The KasperskyOS kernel manages access to resources by using two mutually complementary methods at the same time: implementing the decisions of the Kaspersky Security Module and implementing a security mechanism based on object capabilities (OCap).

Each handle is associated with rights to access the resource identified by this handle, which means it is a capability in OCap terms. By receiving a handle, a process obtains the rights to access the resource that is identified by this handle. The kernel assigns rights to access system resources and verifies these rights when processes attempt to use the system resources. The kernel also prohibits the expansion of access rights when handles are transferred among processes (when a handle is transferred, access rights can only be restricted).

Resource access management by resource providers

Processes that manage user resources and manage access to those resources for other processes are referred to as resource providers. For example, drivers are resource providers. Resource providers manage access to resources by using two mutually complementary methods: implementing the decisions of the Kaspersky Security Module and using the OCap mechanism that is implemented by the KasperskyOS kernel.

If a resource is queried by its name (for example, to open it), the security module cannot be used to manage access to the resource without the involvement of the resource provider.
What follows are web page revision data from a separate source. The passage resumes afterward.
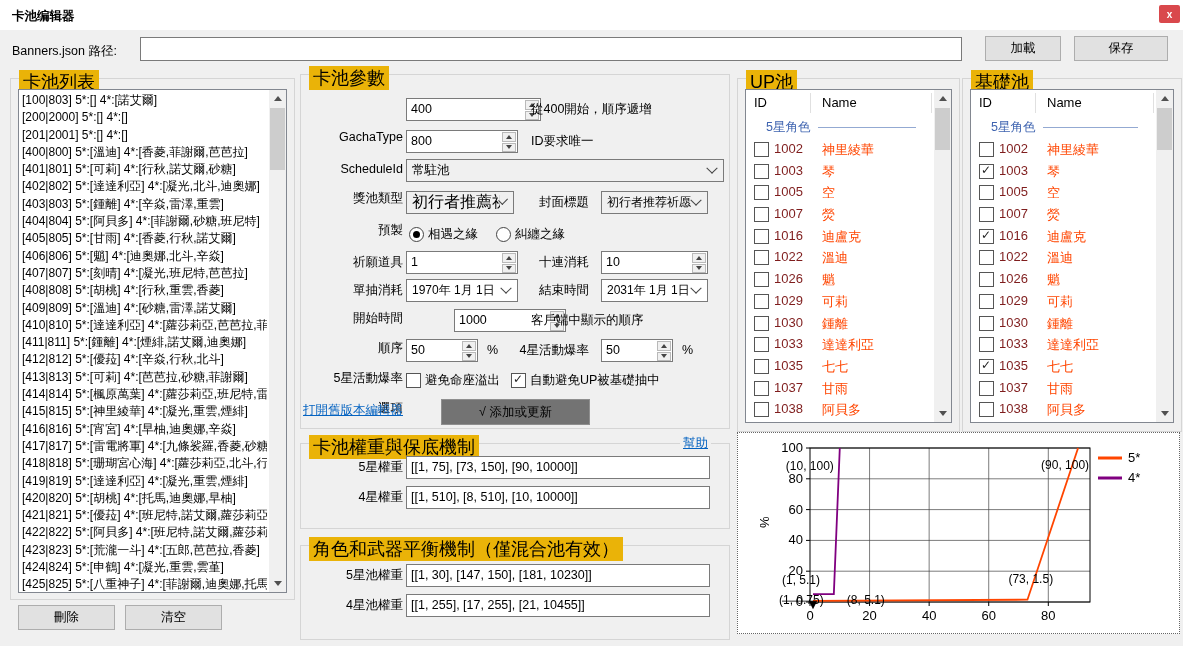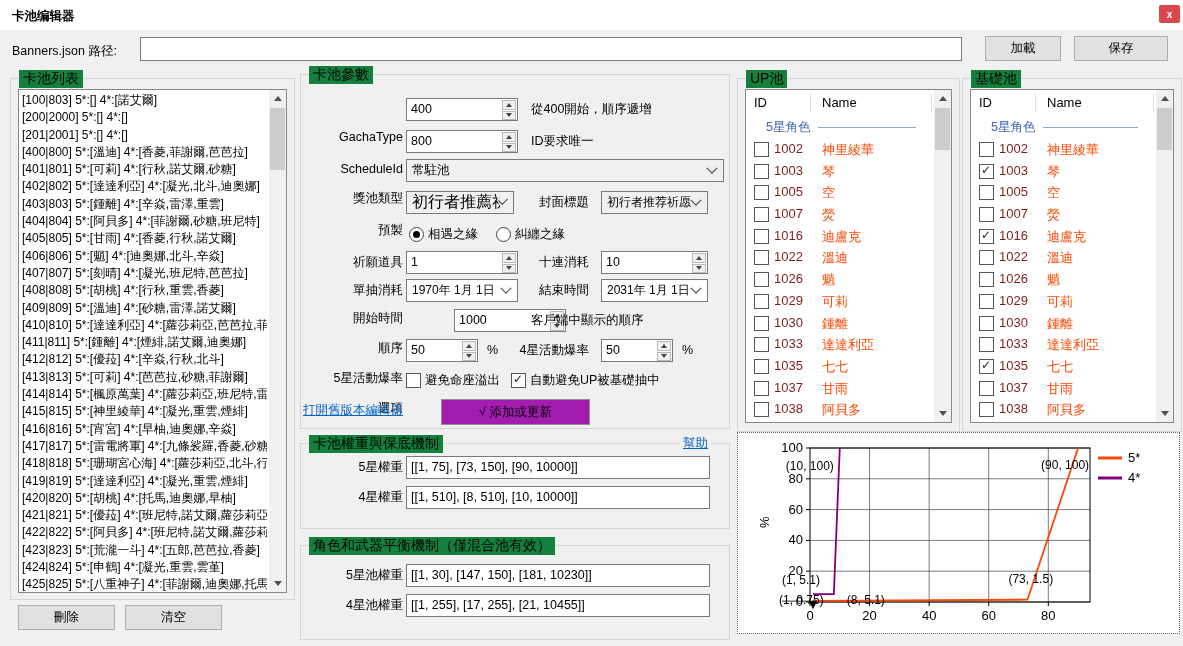--- a/index.html
+++ b/index.html
@@ -10,21 +10,21 @@
   .titlebar .title{position:absolute;left:12px;top:8px;font-weight:bold;font-size:12.5px;}
   .close-btn{position:absolute;left:1159px;top:5px;width:21px;height:18px;background:#d9484c;border-radius:2px;display:flex;align-items:center;justify-content:center;color:#fff;font-size:10px;font-weight:bold;cursor:pointer;}
   
   .path-label{position:absolute;left:12px;top:43px;}
   .path-input{position:absolute;left:140px;top:37px;width:814px;height:22px;border:1px solid #7a7a7a;background:#fff;box-sizing:content-box;padding:0 3px;font-size:12.5px;}
   .btn{position:absolute;height:25px;background:#e1e1e1;border:1px solid #adadad;font-size:12.5px;font-family:inherit;display:flex;align-items:center;justify-content:center;cursor:pointer;}
   .btn-load{left:985px;top:36px;width:76px;}
   .btn-save{left:1074px;top:36px;width:94px;}
   
   .gb{position:absolute;border:1px solid #d5d5d5;}
-  .gb-title{position:absolute;top:-9px;left:8px;background:#15803d;padding:0 4px;font-size:14px;}
+  .gb-title{position:absolute;top:-9px;left:8px;background:#eab308;padding:0 4px;font-size:18px;}
   
   #gb-list{left:10px;top:78px;width:283px;height:520px;}
   .listbox{position:absolute;left:7px;top:10px;width:267px;height:502px;background:#fff;border:1px solid #828790;overflow:hidden;}
   .list-items{position:absolute;left:3px;top:2px;right:19px;bottom:0;overflow:hidden;}
   .list-item{white-space:nowrap;overflow:hidden;height:17.3px;line-height:17.3px;font-size:12px;}
   .vscroll{position:absolute;top:0;right:0;width:17px;height:100%;background:#f0f0f0;}
   .sb-btn{position:absolute;left:0;width:17px;height:17px;display:flex;align-items:center;justify-content:center;background:#f0f0f0;}
   .sb-btn.up{top:0;} .sb-btn.down{bottom:0;}
   .sb-thumb{position:absolute;left:1px;top:18px;width:15px;background:#cdcdcd;}
   .tri-up{width:0;height:0;border-left:4px solid transparent;border-right:4px solid transparent;border-bottom:5px solid #505050;}
@@ -45,21 +45,21 @@
   .combo{position:absolute;height:23px;border:1px solid #7a7a7a;display:flex;align-items:center;justify-content:space-between;padding:0 7px 0 5px;box-sizing:border-box;}
   .combo.gray{background:#f0f0f0;} .combo.white{background:#fff;}
   .chev{width:7px;height:7px;border-right:1.6px solid #444;border-bottom:1.6px solid #444;transform:rotate(45deg) translate(-2px,-2px);}
   .radio{position:absolute;width:13px;height:13px;border:1px solid #444;border-radius:50%;background:#fff;}
   .radio.on::after{content:"";position:absolute;left:3px;top:3px;width:7px;height:7px;border-radius:50%;background:#000;}
   .checkbox{position:absolute;width:13px;height:13px;border:1px solid #555;background:#fff;}
   .checkbox.on::after{content:"✓";position:absolute;left:1px;top:-2px;font-size:12px;font-weight:bold;color:#222;}
   .inline-label{position:absolute;line-height:23px;}
   .link{color:#0563c1;text-decoration:underline;cursor:pointer;}
   .link-old{position:absolute;left:2px;line-height:23px;}
-  .btn-add{position:absolute;left:140px;width:147px;height:24px;background:#a21caf;border:1px solid #8f8f8f;display:flex;align-items:center;justify-content:center;cursor:pointer;}
+  .btn-add{position:absolute;left:140px;width:147px;height:24px;background:#737373;border:1px solid #8f8f8f;display:flex;align-items:center;justify-content:center;cursor:pointer;}
   
   #gb-weights{left:300px;top:443px;width:428px;height:84px;}
   #gb-balance{left:300px;top:545px;width:428px;height:93px;}
   .help-link{position:absolute;top:-9px;right:18px;background:#f0f0f0;padding:0 3px;}
   .tinput{position:absolute;left:105px;width:298px;height:21px;background:#fff;border:1px solid #7a7a7a;line-height:21px;padding-left:4px;font-size:12.5px;overflow:hidden;white-space:nowrap;}
   .wlabel{position:absolute;left:4px;width:98px;text-align:right;line-height:23px;}
   
   #gb-up{left:737px;top:78px;width:221px;height:352px;}
   #gb-base{left:962px;top:78px;width:218px;height:352px;}
   .pool-table{position:absolute;left:7px;top:10px;bottom:8px;background:#fff;border:1px solid #828790;overflow:hidden;}
@@ -145,21 +145,21 @@
       </div>
     </div>
   </div>
   <button class="btn btn-del">刪除</button>
   <button class="btn btn-clear">清空</button>
 
   <div class="gb" id="gb-params">
     <span class="gb-title">卡池參數</span>
 
     <span class="flabel" style="top:23px;">GachaType</span>
-    <div class="spin" style="left:105px;top:23px;width:112px;">
+    <div class="spin" style="left:105px;top:23px;width:135px;">
       <span class="val">400</span>
       <span class="updown">
           <i class="sbtn">
             <b class="t-up"></b>
           </i>
           <i class="sbtn">
             <b class="t-down"></b>
           </i>
         </span>
     </div>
This is because the security module identifies a resource by its SID, not by its name. In such cases, the resource provider finds the resource handle based on the resource name and forwards this handle (together with other data, such as the required state of the resource) to the security module via the security interface (the security module receives the SID corresponding to the transferred handle). The security module makes a decision and returns it to the resource provider. The resource provider implements the decision of the security module.

Processes that use the resources provided by resource providers or by the kernel are referred to as resource consumers. When a resource consumer opens a user resource, the resource provider sends the consumer the handle associated with the rights to access this resource. In addition, the resource provider decides which specific rights for accessing the resource will be granted to the resource consumer. Before actions are taken on a resource requested by a consumer, the resource provider verifies that the consumer has sufficient rights. If the consumer does not have sufficient rights, the resource provider rejects the request of the consumer.